Growing up I did the normal chub, grow, skinny, chub, grow, skinny…it’s hormones and totally normal! However, I was NEVER fat…I was always on the skinny side and in the low percentiles for height and weight from birth thru puberty. Did I think I was skinny? Nope, I routinely called myself fat, would claim my legs giggled when I walked and I would pinch my non-existent stomach fat and smoosh my face to make a double chin in the mirror. I would restrict my food intake. I worked out 6 days a week for up to 2 hours, sometimes more, every week. That was on top of PE and walking to and from school during the school year.
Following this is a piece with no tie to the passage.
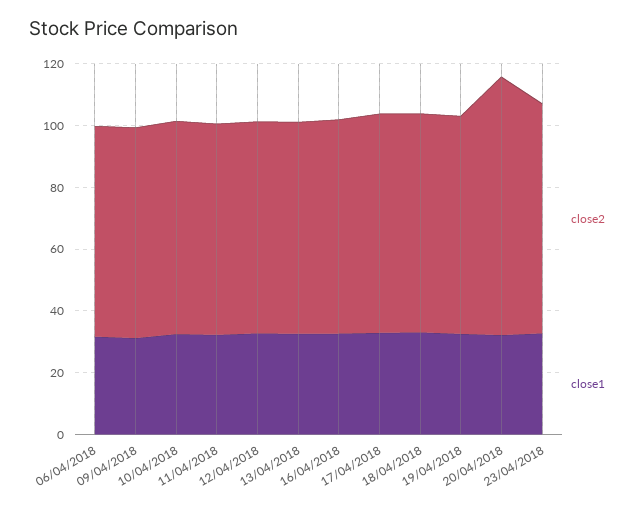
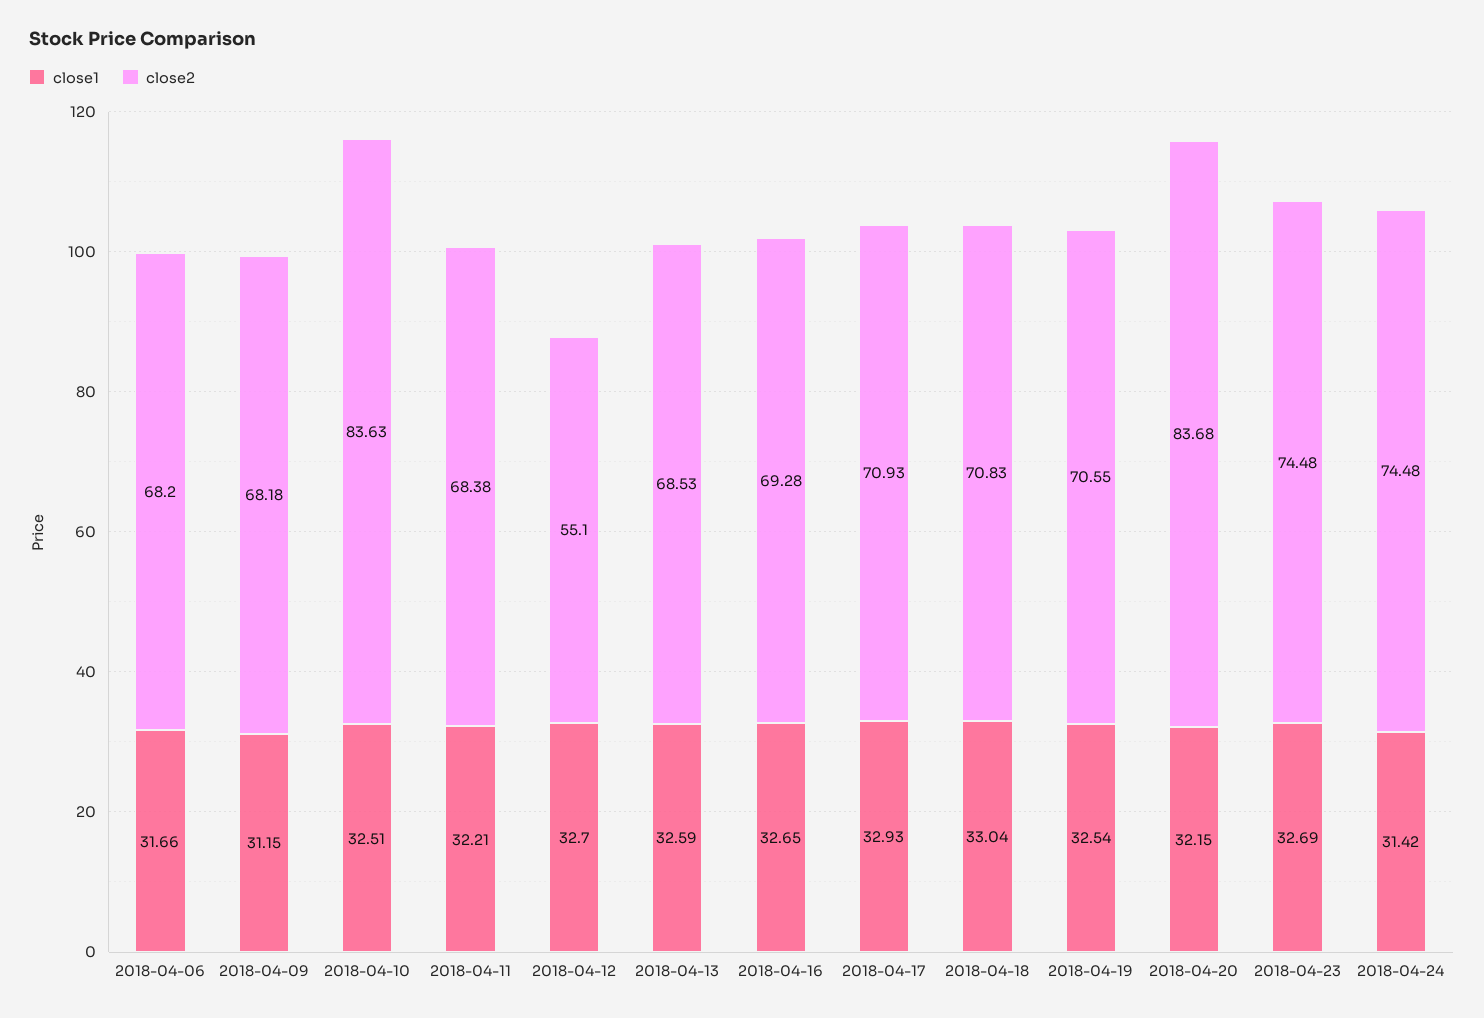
close2, 10/04/2018: 70 -> 83.63
close2, 12/04/2018: 70 -> 55.1
close1, 2018-04-24: none -> 31.42
close2, 2018-04-24: none -> 74.48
Looking back I could kick myself for being so negative about my body image. If I could go back and tell that beautiful, brown haired, blue eyed, skinny girl what I know now I would. I would tell her to hold her head up high and love your body because one day that body will birth a beautiful baby boy without the need for medical intervention. That body will carry you through the hardest time of your life as you battle your way through chemo, radiation and multiple surgeries. That body will change immensely in your twenties so stop hating on it and show it the love it deserves because God only gives you one body. I would tell her this story…

When you are 20 years old you will get sick, it was a really awful time in your life but you will survive so don’t give up. Not only will your body be physically unwell but mentally unwell, you know just to make things more fun. That person you think you will marry will stop loving you and the whole relationship will become abusive, not physically but emotionally. You will want to run away…actually you will fantasize about going to the airport, jumping on a plane to some random state and starting over from scratch. Your hormones will rebel against you and it will feel like one day you just woke up 60 pounds heavier. The scale will go from reading 96 pounds to 155 pounds in 2 months! You will stop recognizing who you are. You will hate yourself.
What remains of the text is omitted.